As the calendar flips to a new year, sterile compounding teams have a unique opportunity to reflect, reset, and recommit to excellence. The revised USP <797> standards, effective November 2023, introduced significant changes that impact every aspect of compounding—from facility design to personnel training. Now is the perfect time to turn these requirements into sustainable habits. Think of them as your New Year’s resolutions for compliance and patient safety. Here are 6 resolutions for 2026!

Resolution 1: Align Your Facility with the Right Category

USP <797> replaced risk levels with Category 1, 2, and 3, each tied to environmental controls and beyond-use dating (BUD).

  • Category 1: ISO Class 5 PEC in an unclassified segregated compounding area; short BUDs.
  • Category 2: ISO Class 5 PEC in ISO Class 7 buffer room; longer BUDs with robust controls.
  • Category 3: ISO Class 5 PEC in ISO Class 7 buffer room; enhanced controls and the longest BUDs.

Action Step: Audit your space and workflows.
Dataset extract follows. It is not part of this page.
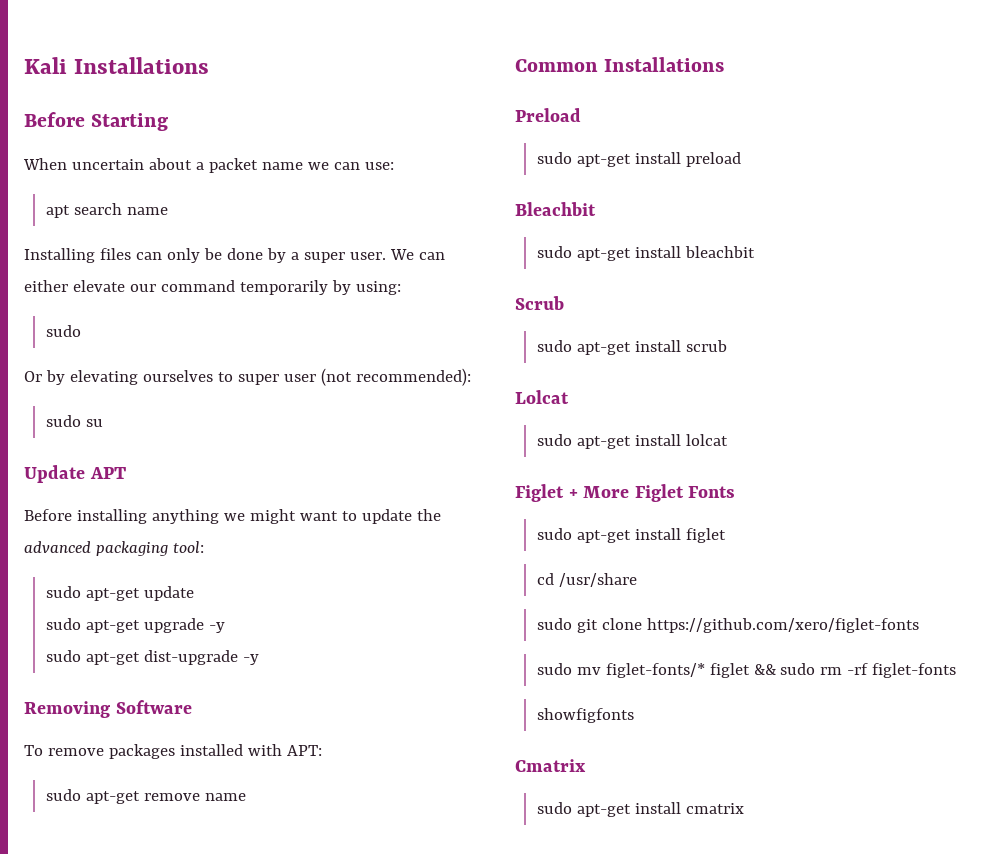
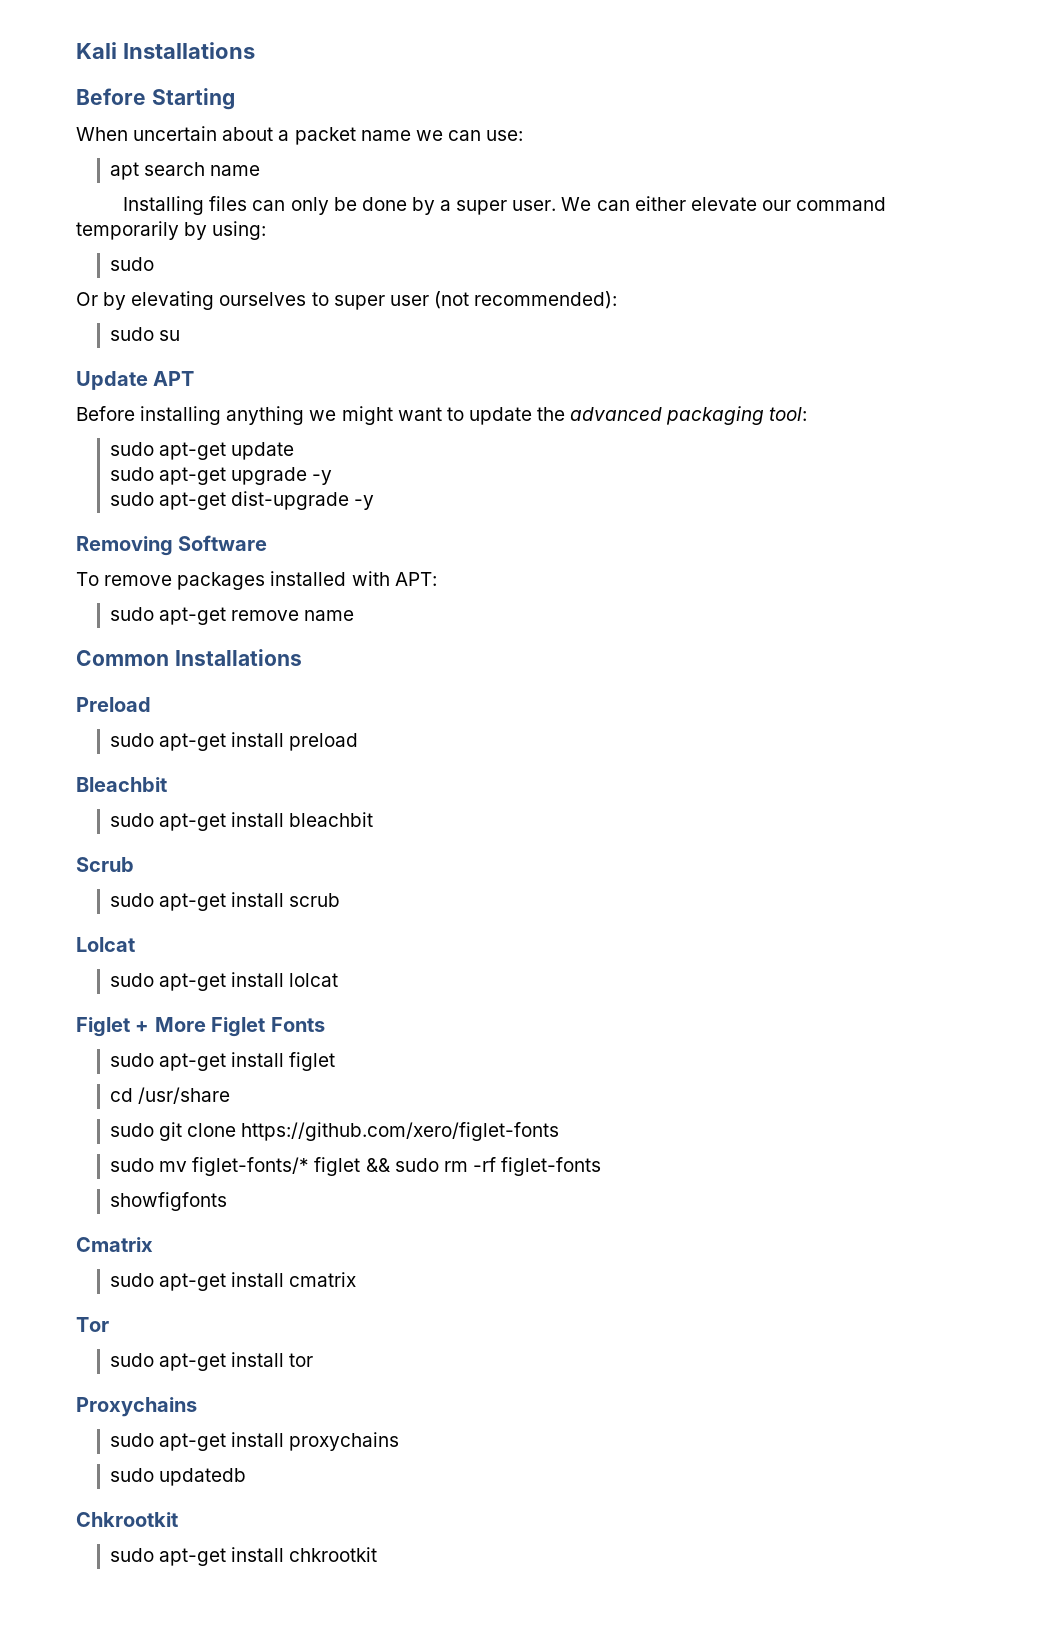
(744, 808) none -> [76,1317,109,1332] [109,1352,314,1371] [76,1397,197,1417] [109,1432,400,1451] [109,1468,247,1486] [76,1512,178,1527] [109,1547,378,1566] // Tor // sudo apt-get install tor // Proxychains // sudo apt-get install proxychains // sudo updatedb // Chkrootkit // sudo apt-get install chkrootkit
If you’re aiming for longer BUDs, ensure your cleanroom meets Category 2 or 3 requirements. This resolution sets the foundation for everything else.

Resolution 2: Make Environmental Monitoring a Habit

Monitoring isn’t just a compliance checkbox—it’s your early warning system against contamination.

  • Category 1 and 2: Monthly surface sampling and semiannual air sampling.
  • Category 3: End of batch and weekly surface sampling and monthly viable air sampling.

Action Step: Create a monitoring calendar for the year. Assign responsibilities, document results, and trend data. Proactive monitoring prevents small issues from becoming big problems.

Resolution 3: Invest in People

USP <797> emphasizes competency and accountability. Assessments in hand hygiene, garbing, and aseptic technique are mandatory.

Action Step: Schedule training now. Use tools like fingertip sampling kits and media-fill tests to verify skills. Empower your designated person(s) to lead these efforts—they’re your compliance champions.

Resolution 4: Upgrade Your Cleaning Program

Spores are resilient, and alcohol alone won’t eliminate them. USP <797> requires sporicidal disinfectants for the monthly clean. Verify that the agents and supplies used in the primary engineering controls are sterile.

Action Step: Review your cleaning and disinfecting SOPs. Are you using the appropriate agents? Are surfaces staying wet for the full dwell time? Train staff on why these details matter—they’re critical for patient safety.

Resolution 5: Document Everything

If it’s not documented, it didn’t happen. Logs, SOPs, and certificates of analysis are your best defense during inspections.

Action Step: Audit your documentation process. Digital tools can simplify recordkeeping and reduce errors. Make documentation part of your daily routine, not an afterthought.

Resolution 6: Build a Culture of Continuous Improvement

Compliance isn’t static—it evolves. Encourage feedback, share audit results, and celebrate wins. A culture of accountability and learning ensures your team stays ahead of regulatory changes.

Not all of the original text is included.